Photo: Gabe Hernandez | SABJ

The University of Texas at San Antonio’s $90 million plan to expand its downtown campus with the development of a National Security Collaboration Center and a School of Data Science will have a “defining” impact on the Alamo City institution — on a national level.

That’s the expectation from San Antonio entrepreneur and Rackspace Hosting Inc. co-founder Graham Weston, whose $15 million commitment to the projects was critical in securing city, county and state support for UTSA President Taylor Eighmy’s ambitious plan.

The downtown deal-making is more than a leap of faith by Eighmy, who was named the successor to long-time UTSA President Ricardo Romo in 2017. It’s also representative of the level of support for an urban transformation that UTSA has inspired since his arrival.
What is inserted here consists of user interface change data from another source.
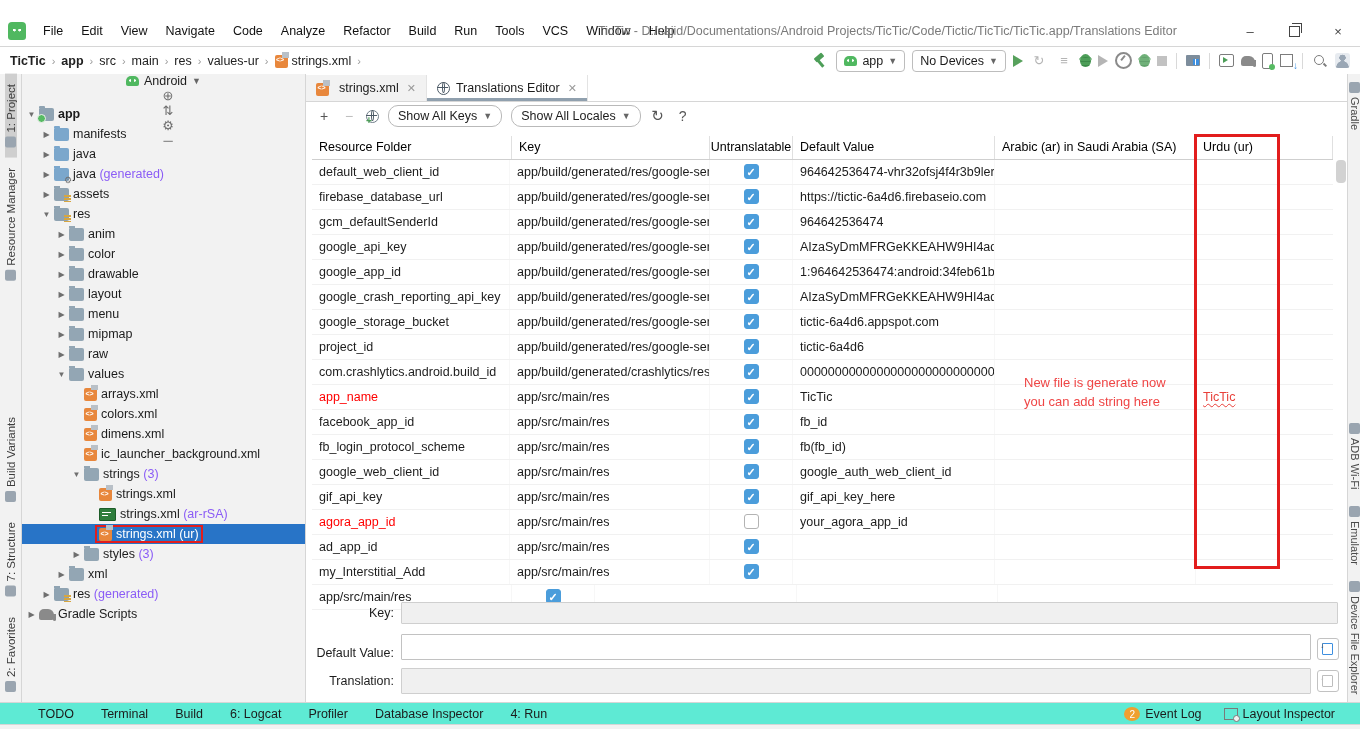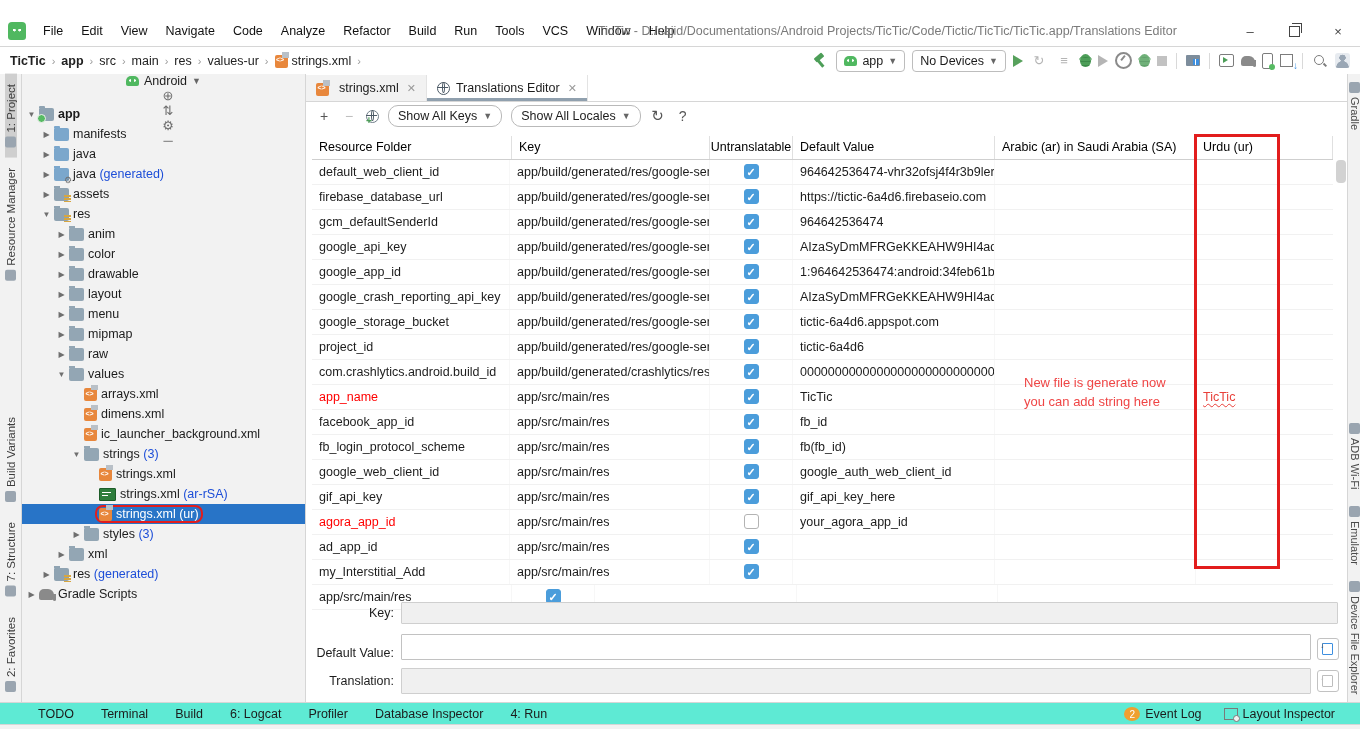--- a/index.html
+++ b/index.html
@@ -87,7 +87,7 @@
   .tree-row .tw.redbox{outline:2.5px solid #e21d1d;outline-offset:0px;border-radius:6px;}
   .arrow{width:11px;font-size:8px;color:#6f6f6f;text-align:center;flex:0 0 auto;}
   .tree-row.selected .arrow{color:#dfe9f5;}
-  .tlabel .sfx{color:#1d4ed8;}
+  .tlabel .sfx{color:#8b5cf6;}
   .tree-row.selected .sfx{color:#d9e6f5;}
   .tlabel.bold{font-weight:bold;}
   

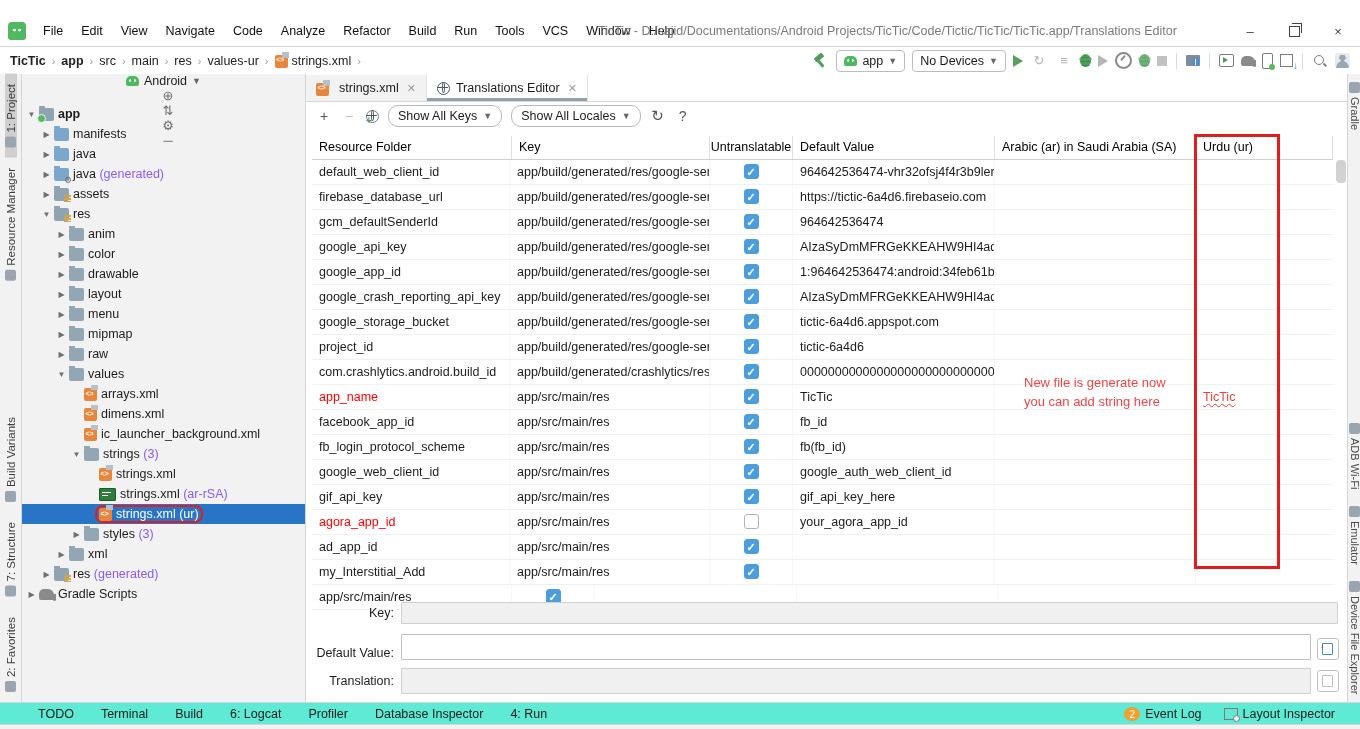--- a/index.html
+++ b/index.html
@@ -459,6 +459,13 @@
           <span class="arrow"></span>
           <span class="tw">
             <span class="ticon i-xml"></span>
+            <span class="tlabel"><span>colors.xml</span><span class="sfx"></span></span>
+          </span>
+        </div>
+        <div class="tree-row" style="padding-left: 49px;">
+          <span class="arrow"></span>
+          <span class="tw">
+            <span class="ticon i-xml"></span>
             <span class="tlabel"><span>dimens.xml</span><span class="sfx"></span></span>
           </span>
         </div>

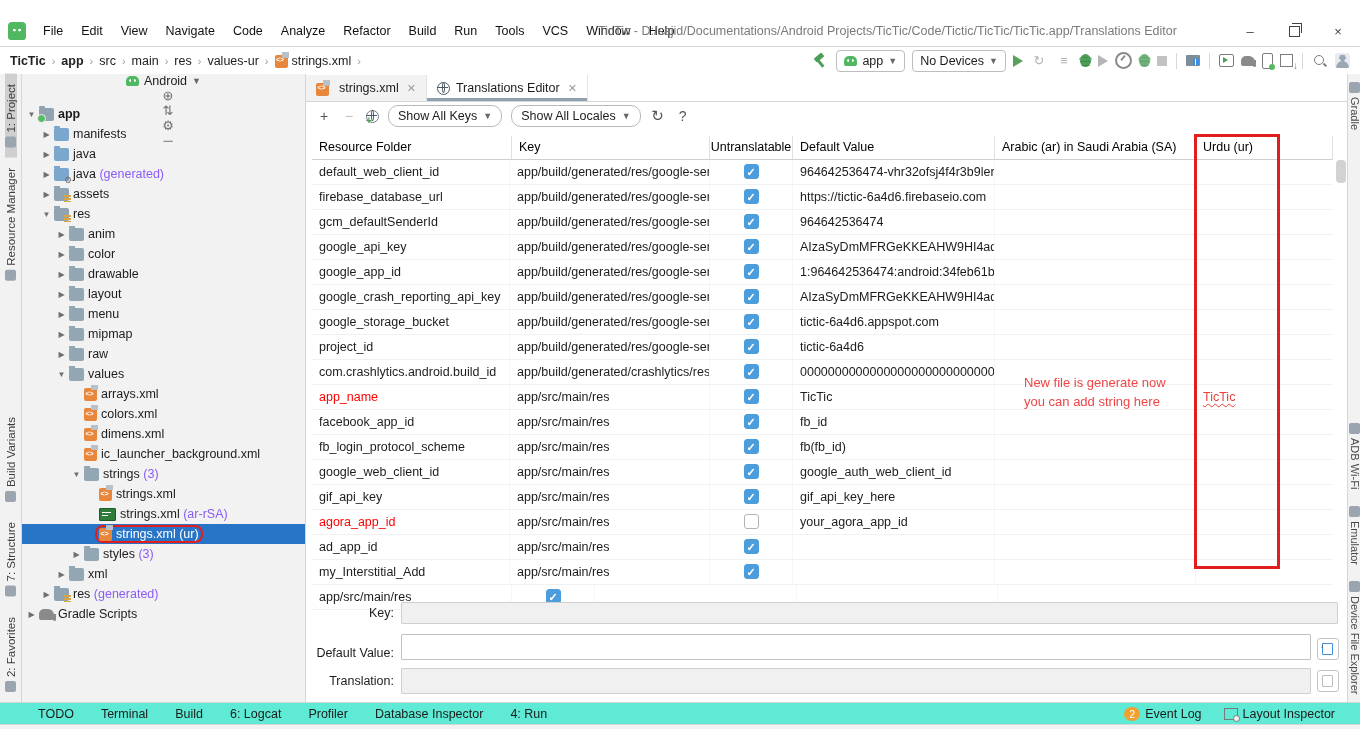--- a/index.html
+++ b/index.html
@@ -84,7 +84,7 @@
   .tree-row{height:20px;display:flex;align-items:center;white-space:nowrap;color:#1c1c1c;}
   .tree-row.selected{background:#2874c7;color:#fff;}
   .tree-row .tw{display:inline-flex;align-items:center;gap:4px;padding:0 2px;}
-  .tree-row .tw.redbox{outline:2.5px solid #e21d1d;outline-offset:0px;border-radius:6px;}
+  .tree-row .tw.redbox{outline:2.5px solid #e21d1d;outline-offset:0px;}
   .arrow{width:11px;font-size:8px;color:#6f6f6f;text-align:center;flex:0 0 auto;}
   .tree-row.selected .arrow{color:#dfe9f5;}
   .tlabel .sfx{color:#8b5cf6;}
Weston said when he and his team met with Eighmy about UTSA’s plans for the National Security Collaboration Center and School of Data Science, there was a quick understanding of the impact these projects could have on the university and on San Antonio. For Eighmy's vision, ability to secure funding and collaboration with the city, county and University of Texas System regents, Eighmy has been named the 2019 Dealmaker of the Year as part of the Business Journal's Building San Antonio Awards.

“I was taken by his sense of ambition and by where he thought he could take UTSA,” Weston said. “When he brought the ideas to us, we were in favor from the beginning. We immediately wanted to get on board.”

Weston’s financial contribution, his largest gift to date, has been critical in advancing UTSA’s downtown plan. It’s helped UTSA secure $70 million from the UT System regents and the transfer of several acres owned by the city of San Antonio and Bexar County needed to accommodate the campus expansion plan, which also includes a new College of Business.

“There were four different negotiations running in parallel. [Weston’s] belief in all of this was the catalyst for all the other things that had to happen,” Eighmy said. “His willingness to do this enabled my being able to convince the city, the county this was the right thing to do.”

Weston’s commitment also made it easier for UTSA leaders to negotiate with UT System officials for state funding.

“There is a cast of many people who made this happen,” Eighmy said.